Жизнь Льва Толстого. Опыт прочтения (Зорин) - страница 81

Он стал прислушиваться.

«Да, вот она. Ну что ж, пускай боль».

«А смерть? Где она?»

Он искал своего прежнего привычного страха смерти и не находил его. Где она? Какая смерть? Страха никакого не было, потому что и смерти не было.

Вместо смерти был свет.

– Так вот что! – вдруг вслух проговорил он. – Какая радость!

Для него всё это произошло в одно мгновение, и значение этого мгновения уже не изменялось. Для присутствующих же агония его продолжалась еще два часа. В груди его клокотало что-то; изможденное тело его вздрагивало. Потом реже и реже стало клокотанье и хрипенье.

– Кончено! – сказал кто-то над ним.

Он услыхал эти слова и повторил их в своей душе. «Кончена смерть, – сказал он себе. – Ее нет больше».

Он втянул в себя воздух, остановился на половине вздоха, потянулся и умер. (ПСС, XXVI, 113)

В 1886 году, когда работа над «Смертью Ивана Ильича» шла к завершению, Толстой, помогая в работе старой крестьянке, поранил ногу; началось заражение крови, едва не ставшее для него смертельным. Длительное и тяжелое выздоровление вдохновило его на трактат «О жизни», где писатель дополнил свое моральное и социальное учение философией жизни и смерти, объединившей его веру в Природу и Разум, его понимание Евангелия и его усиливающийся интерес к восточной религиозной мысли. Первоначально Толстой собирался озаглавить трактат «О жизни и смерти», но потом отказался от второго слова, сказав: «смерти нет» (СТ-Дн., I, 123).

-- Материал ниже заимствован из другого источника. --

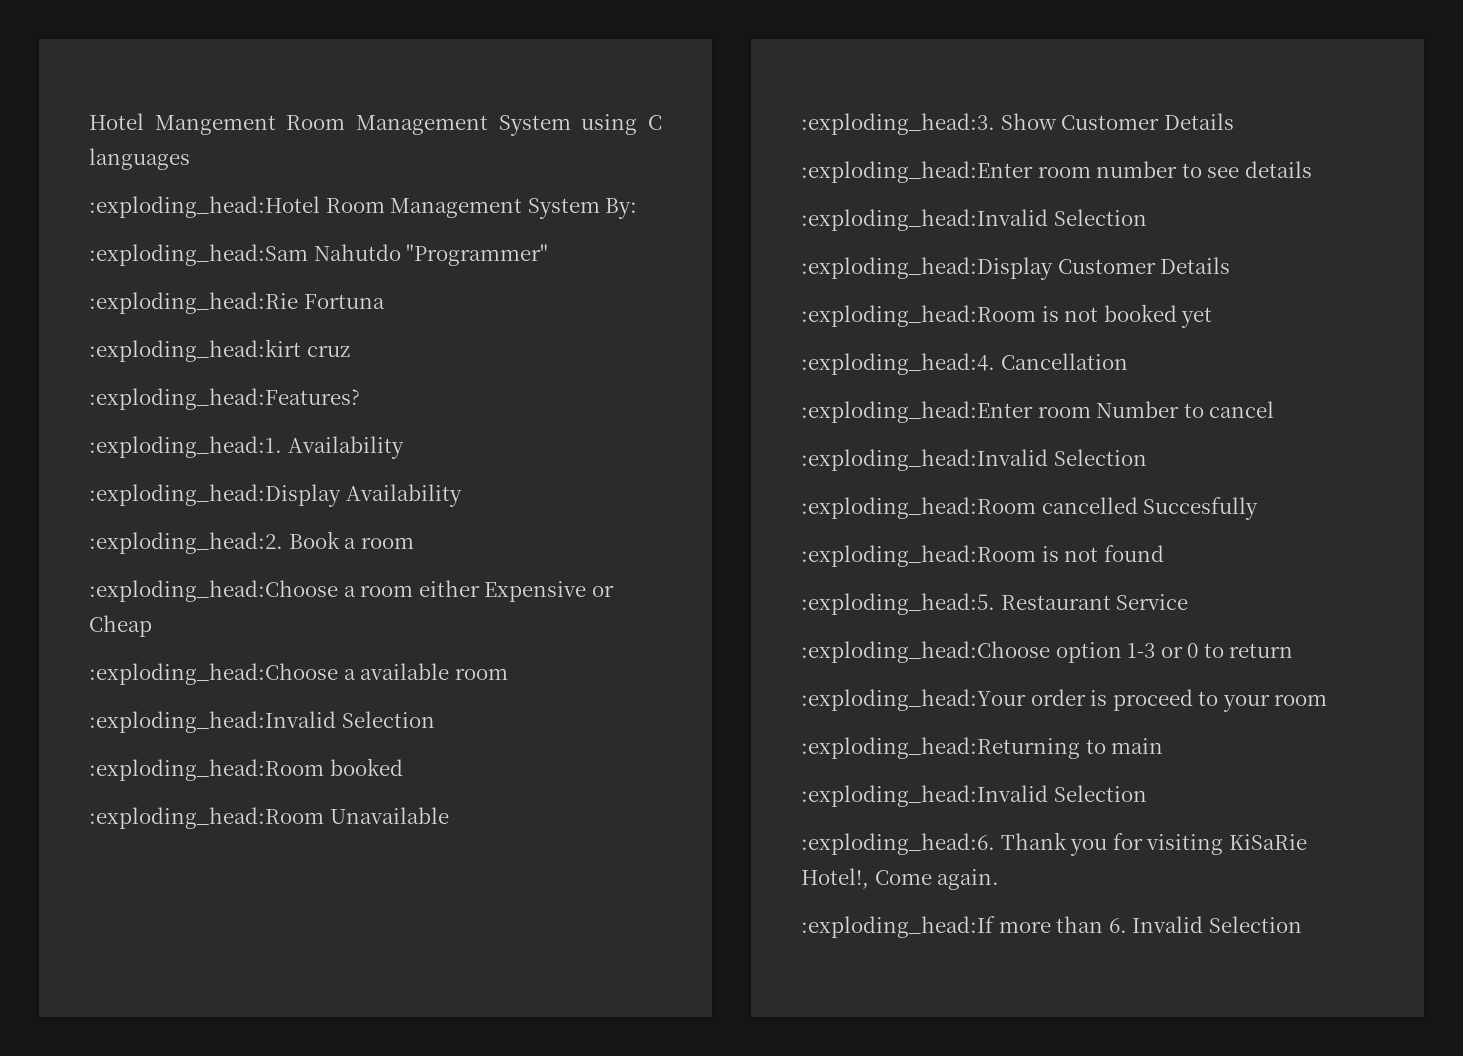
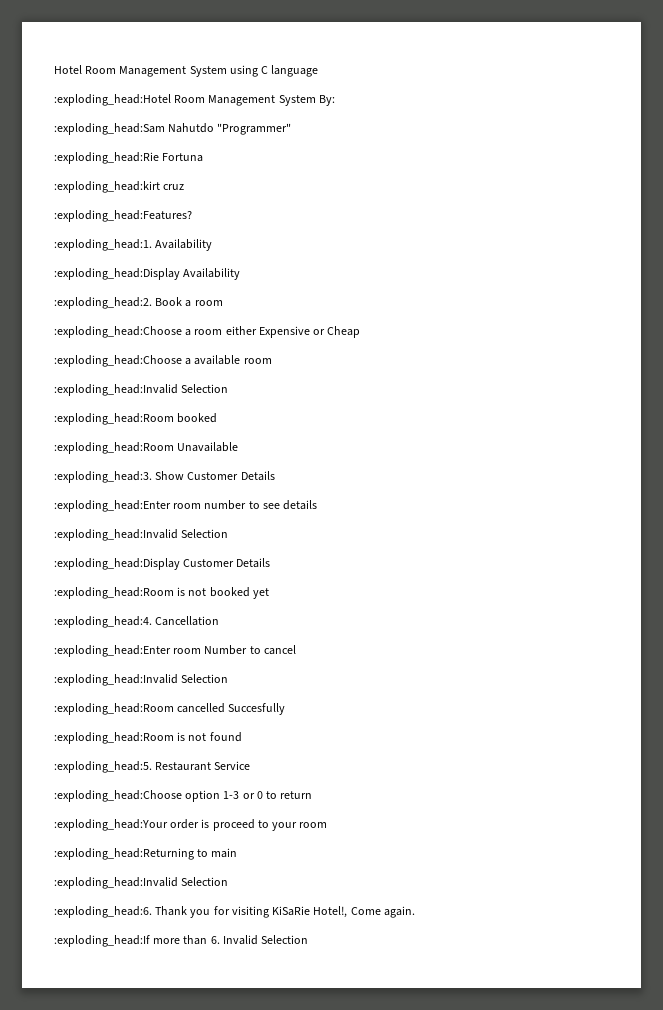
- Hotel Mangement Room Management System using C languages
+ Hotel Room Management System using C language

Толстой пришел к выводу, что жизнь каждого человека есть лишь крошечная капля в океане «общей жизни» и индивидуальная смерть представляет собой необходимое и освобождающее соединение с целым. Единственное проявление общей жизни, доступное человеку, – это любовь, которая не может ограничиваться узким кругом родных по крови. В своем переводе Толстой передал соответствующий стих из Евангелия от Луки так: «Потому что тот, кто поймет мое учение, для того не будут ничего значить: ни отец, ни мать, ни жена, ни дети, ни все его имущество» (ПСС, XXIV, 859).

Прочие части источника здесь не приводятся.